Yesterday morning, I was trolled by my Inbox. I get a daily newsletter from The Creative Independent, and this one, titled "On how to cultivate focus," was an interview with novelist Lillian Li. When asked how she deals with online distractions such as social media and email (no mention of kindergarten), she responded:
I heard that to get into focus, it takes about 15 minutes for you to access that space, and then less than a second to get out of it. Once I got that ratio into my mind—this idea that it takes a really long time to cultivate the kind of focus that’s necessary to dig deep into a creative work, and you can send it all tumbling within a second...
I'll stop there, because that's when I stopped reading. You get the idea.
To be sure, Noli is learning. (At our first family conference with her teacher, she said her goal this year is to become a better reader!) But at this point there is not a lot of independence going on.

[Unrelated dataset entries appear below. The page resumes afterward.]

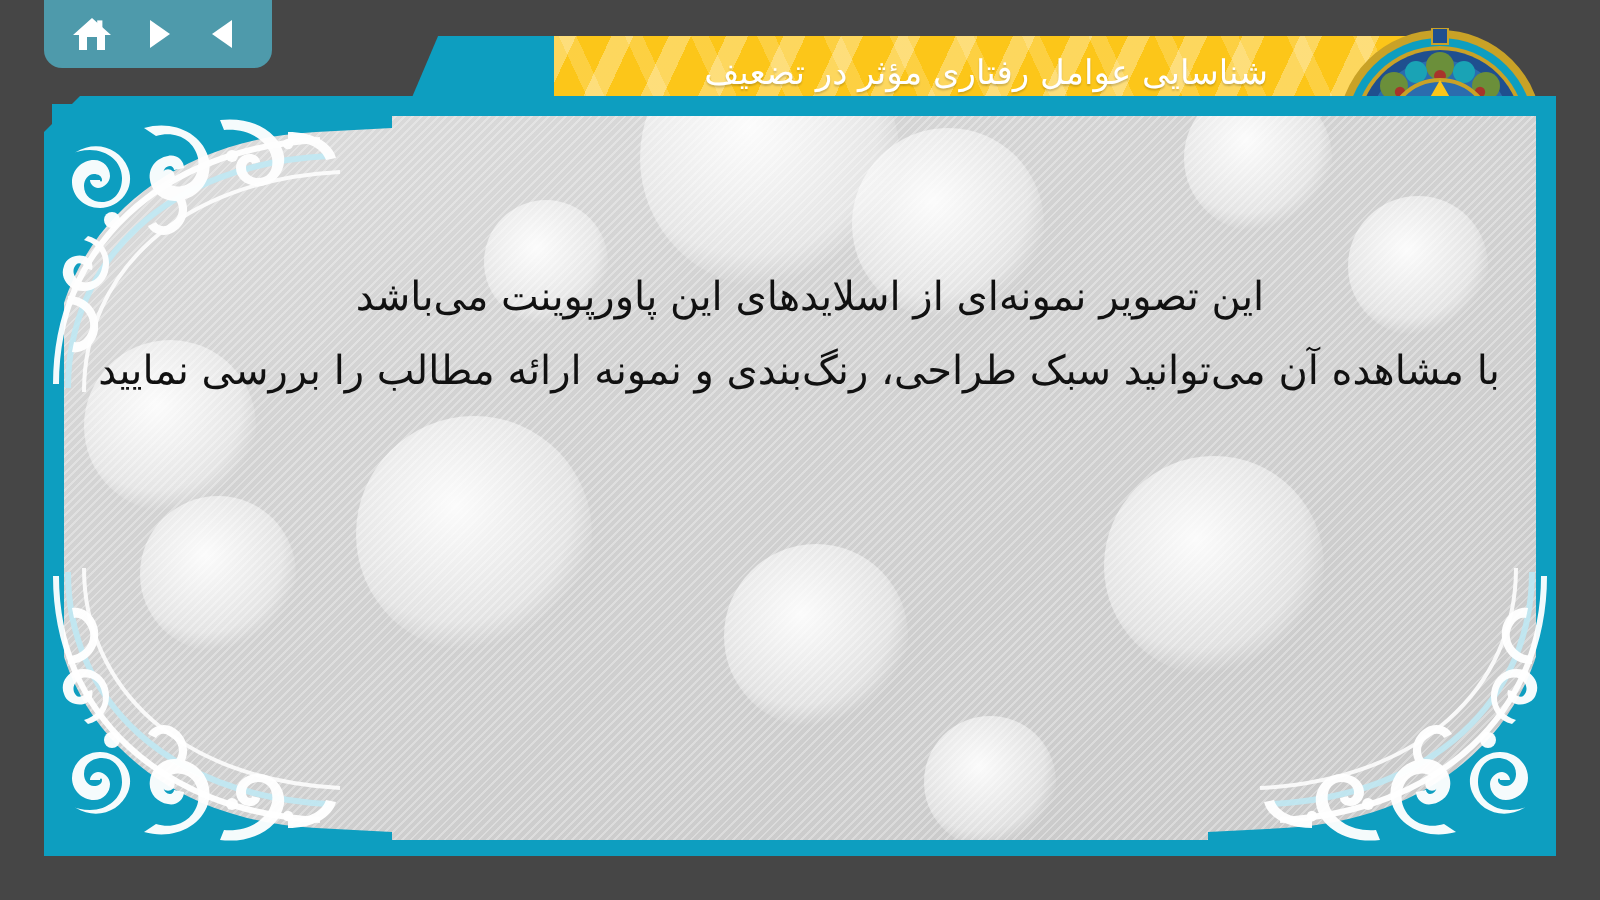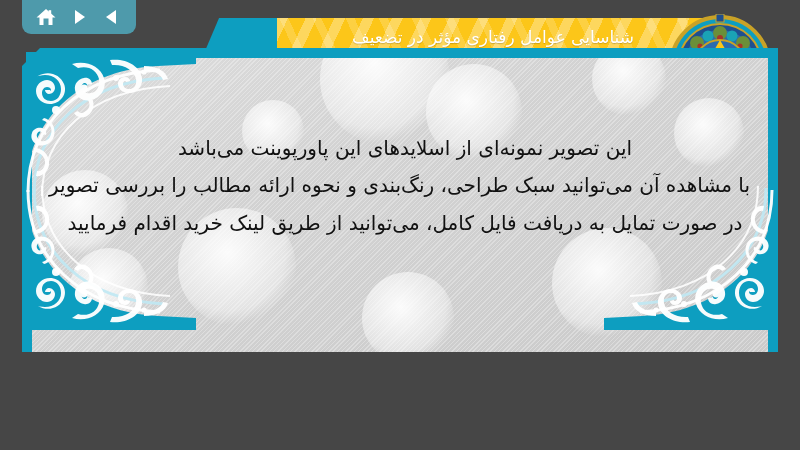--- a/index.html
+++ b/index.html
@@ -9,7 +9,7 @@
     font-family:"DejaVu Sans","Liberation Sans",sans-serif;
   }
 
-  #stage{position:relative;width:800px;height:352px;overflow:hidden;background:#464646;}
+  #stage{position:relative;width:800px;height:450px;overflow:hidden;background:#464646;}
 
   
   .navbar{

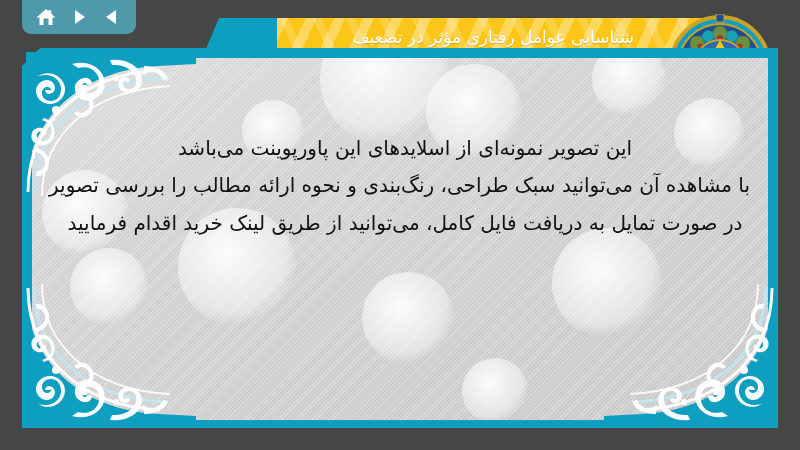--- a/index.html
+++ b/index.html
@@ -266,7 +266,7 @@
 
   <div class="body-text">
     <p class="tline">این تصویر نمونه‌ای از اسلایدهای این پاورپوینت می‌باشد</p>
-    <p class="tline">با مشاهده آن می‌توانید سبک طراحی، رنگ‌بندی و نحوه ارائه مطالب را بررسی تصویر</p>
+    <p class="tline">با مشاهده آن می‌توانید سبک طراحی، رنگ‌بندی و نمونه ارائه مطالب را بررسی نمایید</p>
     <p class="tline">در صورت تمایل به دریافت فایل کامل، می‌توانید از طریق لینک خرید اقدام فرمایید</p>
   </div>
 

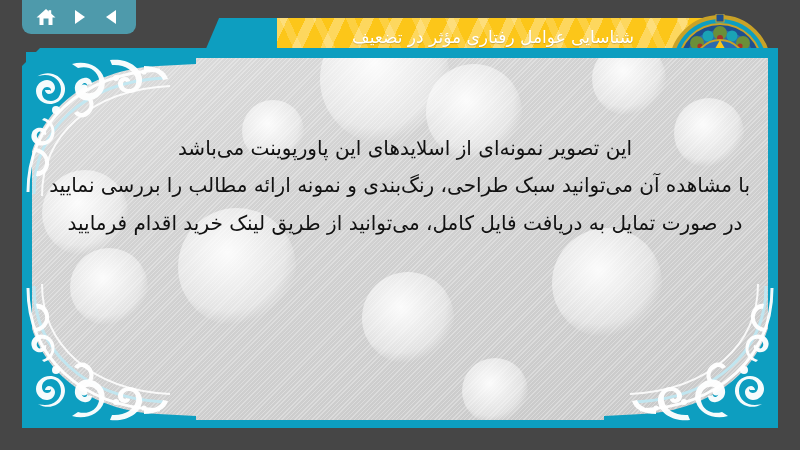--- a/index.html
+++ b/index.html
@@ -267,7 +267,6 @@
   <div class="body-text">
     <p class="tline">این تصویر نمونه‌ای از اسلایدهای این پاورپوینت می‌باشد</p>
     <p class="tline">با مشاهده آن می‌توانید سبک طراحی، رنگ‌بندی و نمونه ارائه مطالب را بررسی نمایید</p>
-    <p class="tline">در صورت تمایل به دریافت فایل کامل، می‌توانید از طریق لینک خرید اقدام فرمایید</p>
   </div>
 
 </div>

For solo literacy time, her teacher suggests twenty minutes of reading, ten minutes by herself and ten minutes with a grownup. This is all great in theory, but when you can't tell time yet (and sincerely perceive five minutes to be foreeeeeeeeever), someone's gotta be in the room with you. I'm considered getting her a little kitchen timer, which she'll figure out easily, just as she's figured out muting and unmuting herself on Microsoft Teams. Surely it's only a matter of time before she masters the iPad; the SeeSaw app; the virtual Art, S.T.E.A.M., and Music classrooms with endless YouTube links, then fully fuses with her device the way I must seem to be fused with my phone, return to my own vomit like a dog.
Naturally, all this schooling/living/working/eating/recreating together under one roof has brought us physically closer. For Noli, who on the regular whispers things into my ear that indicate she would return to my uterus if I let her--"I wish I could sleep on top of you every night" is a recent one--this is fine, but for me it is exasperating. Today, as I made us frozen dumplings on our 45-minute lunch break, she came over and said, "And after we eat, maybe you want to read some Baby-Sitters Club with me before Math?" Over lunch, I calmly explained that while she is always welcome to ask me to do things with her, I am already giving her a lot of my time, and I may not always have the energy or desire to give more. It is not a great feeling to say this to your child, but the alternative feels worse. (To write this, I had to tell her point blank that I was choosing time for myself over time with her. She seemed fine, though I did promise to read with her tomorrow morning.)
I do love reading with her, though--the way her voice lights up confidently for certain words, the slow sounding of vowels and consonants, the ways she stretches one- and two-syllable words into crude music and poetry, "wu-aaaaah-teh-errrrrrr," "beh-he-cauuuuuu-sssss-EH." Soemtiems I think I can hear little fireworks going off in her brain. Already she likes to put on a headlamp and crawl under the stairs with her book, spread her long tan legs out, cross her big feet, and read. I can see that when she really gets going on her own we will lose her for hours at a time like this. I can't wait.